Assignment
Please restate word for word all lines from the one containing "Energi Aluminium Vridfönster" to the final line of the entries, and include no pictures.
┌─ Input data
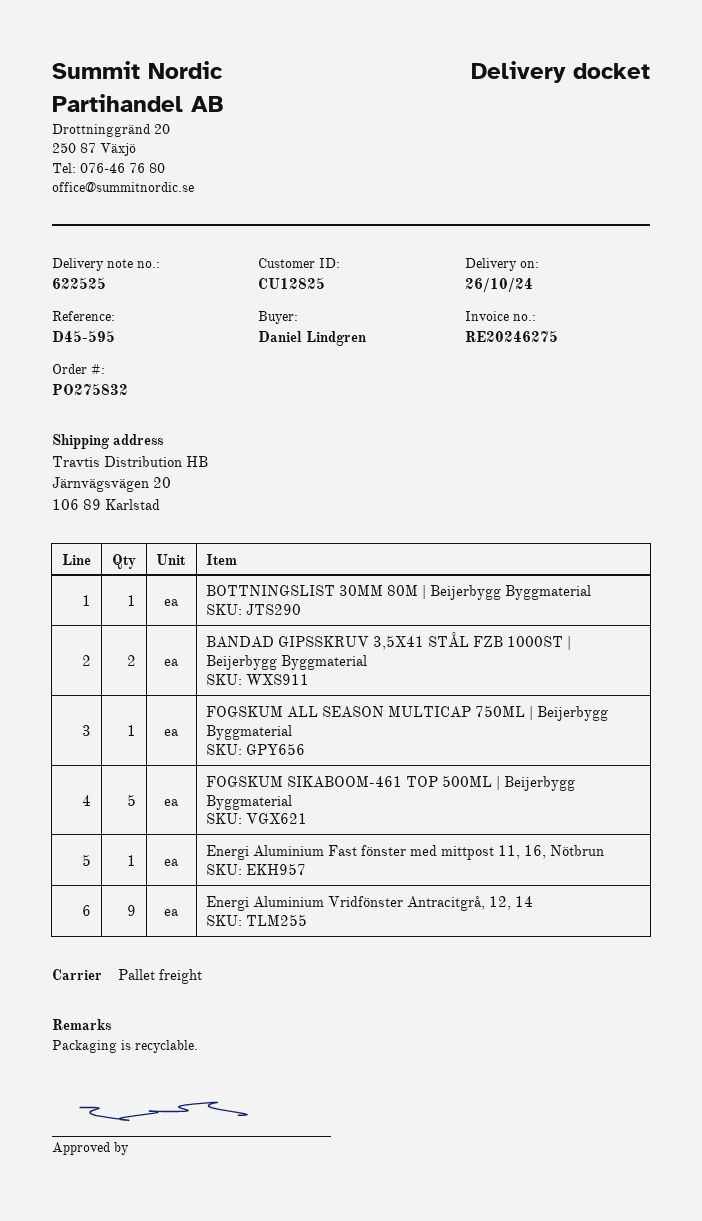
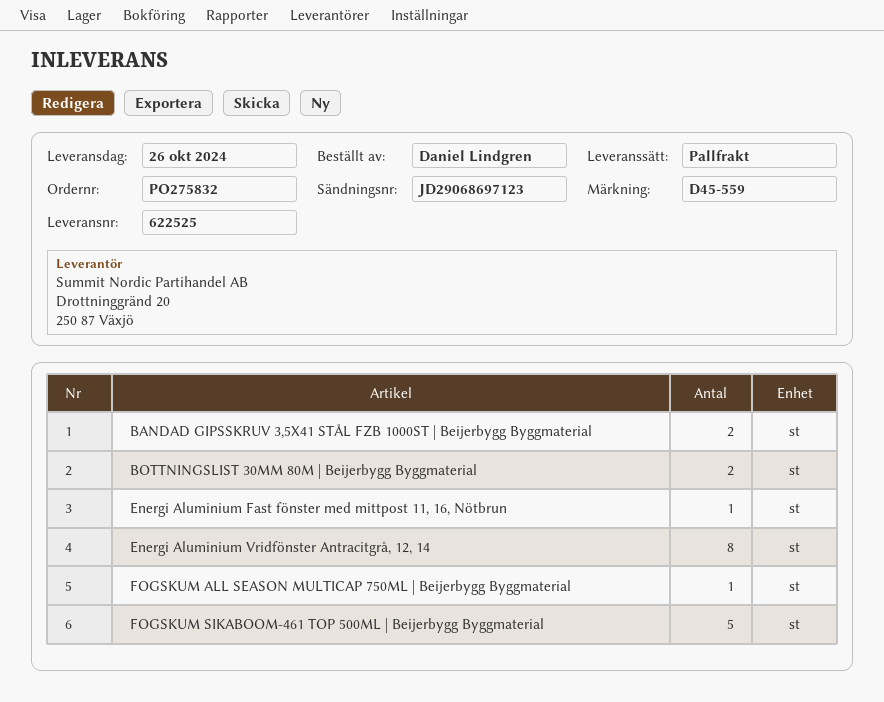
reference: D45-595 -> D45-559
BOTTNINGSLIST 30MM 80M | Beijerbygg Byggmaterial: 1 -> 2
Energi Aluminium Vridfönster Antracitgrå, 12, 14: 9 -> 8

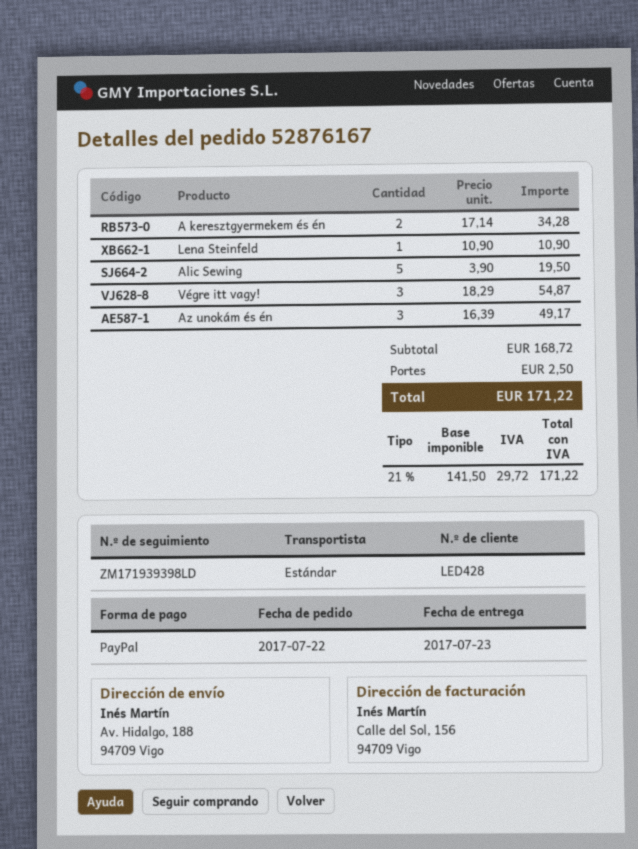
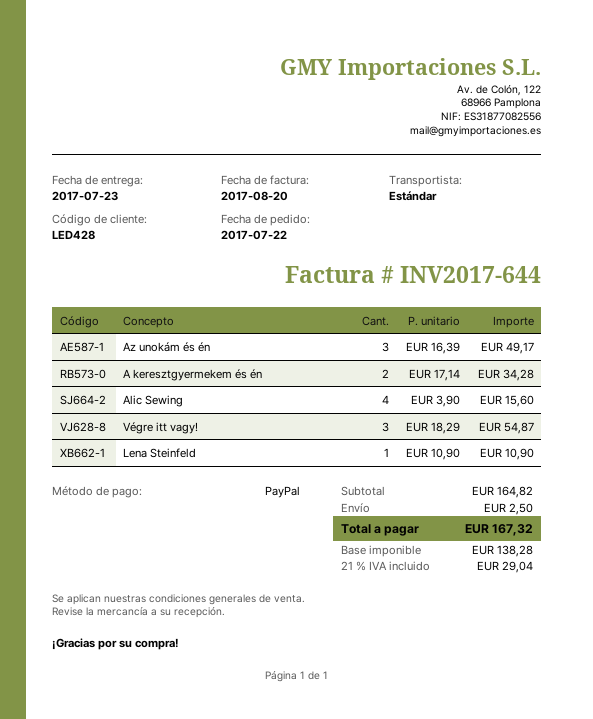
Alic Sewing: 5 x 3.90 = 19.50 -> 4 x 3.90 = 15.60
subtotal: 168.72 -> 164.82
net: 141.50 -> 138.28
tax: 21% = 29.72 -> 21% = 29.04
total: 171.22 -> 167.32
└─
Task output
Energi Aluminium Vridfönster Antracitgrå, 12, 14: 9 -> 8

Alic Sewing: 5 x 3.90 = 19.50 -> 4 x 3.90 = 15.60
subtotal: 168.72 -> 164.82
net: 141.50 -> 138.28
tax: 21% = 29.72 -> 21% = 29.04
total: 171.22 -> 167.32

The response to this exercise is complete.